Yes. The same butterfly wing pattern classically described on ray-x is demonstrated in this computed tomography.
Reviewer 3 Report
line 353: . They found that of the 24 PCM-positive serum samples of patients with active 353 PCM, 100% were reactive in CIE methodology using ID Antigen®, including 11 cases of 354 infections by P. brasiliensis sensu stricto, and one by P. americana and one by P.lutzii.
line 410: However, the molecular approach is performed based on in-house tests, for which currently external quality assessments are lacking. Moreover, using molecular techniques for diagnosing disease-causing fungi directly from the clinical sample is challenging because of the complexity of DNA extraction.
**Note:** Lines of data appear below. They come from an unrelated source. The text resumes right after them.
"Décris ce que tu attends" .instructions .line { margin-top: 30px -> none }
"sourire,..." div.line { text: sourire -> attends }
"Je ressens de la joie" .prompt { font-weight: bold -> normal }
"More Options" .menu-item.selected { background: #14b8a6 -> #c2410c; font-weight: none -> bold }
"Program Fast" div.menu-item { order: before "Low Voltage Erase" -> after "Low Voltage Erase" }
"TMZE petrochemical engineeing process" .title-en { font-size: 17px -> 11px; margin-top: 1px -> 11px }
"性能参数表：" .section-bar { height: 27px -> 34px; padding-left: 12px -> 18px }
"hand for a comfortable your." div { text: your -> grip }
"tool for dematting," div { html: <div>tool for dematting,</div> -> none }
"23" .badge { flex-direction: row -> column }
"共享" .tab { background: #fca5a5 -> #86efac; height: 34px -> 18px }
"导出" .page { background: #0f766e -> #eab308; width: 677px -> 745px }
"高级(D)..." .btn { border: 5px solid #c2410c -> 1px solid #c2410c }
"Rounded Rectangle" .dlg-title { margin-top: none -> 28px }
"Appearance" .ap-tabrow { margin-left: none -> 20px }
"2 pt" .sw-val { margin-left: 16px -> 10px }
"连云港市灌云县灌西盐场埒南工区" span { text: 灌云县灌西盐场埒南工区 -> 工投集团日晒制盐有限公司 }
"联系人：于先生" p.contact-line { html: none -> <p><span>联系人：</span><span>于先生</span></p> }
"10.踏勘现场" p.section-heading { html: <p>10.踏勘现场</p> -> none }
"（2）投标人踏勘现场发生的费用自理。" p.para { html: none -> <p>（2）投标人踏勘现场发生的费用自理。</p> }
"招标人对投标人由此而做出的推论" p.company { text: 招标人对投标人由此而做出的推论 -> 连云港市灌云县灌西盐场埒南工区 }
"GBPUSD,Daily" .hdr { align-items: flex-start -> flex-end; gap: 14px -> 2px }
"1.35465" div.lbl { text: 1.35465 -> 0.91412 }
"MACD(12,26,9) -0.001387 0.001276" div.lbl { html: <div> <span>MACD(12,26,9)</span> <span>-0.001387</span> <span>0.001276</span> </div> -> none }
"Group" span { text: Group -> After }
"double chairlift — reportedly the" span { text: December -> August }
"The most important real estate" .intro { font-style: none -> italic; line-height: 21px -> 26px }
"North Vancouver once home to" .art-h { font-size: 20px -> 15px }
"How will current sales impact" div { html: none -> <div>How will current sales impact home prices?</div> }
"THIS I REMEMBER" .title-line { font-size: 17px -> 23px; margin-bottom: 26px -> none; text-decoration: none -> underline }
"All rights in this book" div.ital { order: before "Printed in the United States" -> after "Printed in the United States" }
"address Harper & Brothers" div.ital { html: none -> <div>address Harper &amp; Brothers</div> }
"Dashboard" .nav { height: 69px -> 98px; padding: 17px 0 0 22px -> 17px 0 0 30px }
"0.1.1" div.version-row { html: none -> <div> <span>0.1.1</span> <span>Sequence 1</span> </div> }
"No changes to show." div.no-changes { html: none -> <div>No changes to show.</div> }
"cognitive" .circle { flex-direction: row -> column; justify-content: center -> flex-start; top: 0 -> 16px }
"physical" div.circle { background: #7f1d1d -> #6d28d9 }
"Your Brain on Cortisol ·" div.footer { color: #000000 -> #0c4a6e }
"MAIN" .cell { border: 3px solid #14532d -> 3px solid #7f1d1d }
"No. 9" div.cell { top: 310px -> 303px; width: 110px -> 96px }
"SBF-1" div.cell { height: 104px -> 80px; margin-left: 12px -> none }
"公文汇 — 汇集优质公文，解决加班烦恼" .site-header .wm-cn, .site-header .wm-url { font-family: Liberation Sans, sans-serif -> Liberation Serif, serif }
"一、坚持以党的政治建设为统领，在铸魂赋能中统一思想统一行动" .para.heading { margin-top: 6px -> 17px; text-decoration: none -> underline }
Line 421 to 426: I think, that these sentences should be rather in the Discussion than in the molecular detection section.
Author Response
Note: All modifications performed in the manuscript are tracked change in green.
Reviewer 3:
line 353: They found that of the 24 PCM-positive serum samples of patients with active PCM, 100% were reactive in CIE methodology using ID Antigen®, including 11 cases of infections by P. brasiliensis sensu stricto, and one by P. americana and one by P.lutzii.
Done. Line 354
line 410: However, the molecular approach is performed based on in-house tests, for which currently external quality assessments are lacking. Moreover, using molecular techniques for diagnosing disease-causing fungi directly from the clinical sample is challenging because of the complexity of DNA extraction.
Done. Line 408-411.
Line 421 to 426: I think, that these sentences should be rather in the Discussion than in the molecular detection section.
We decided to remove this paragraph for the conclusion. Line: 582-587.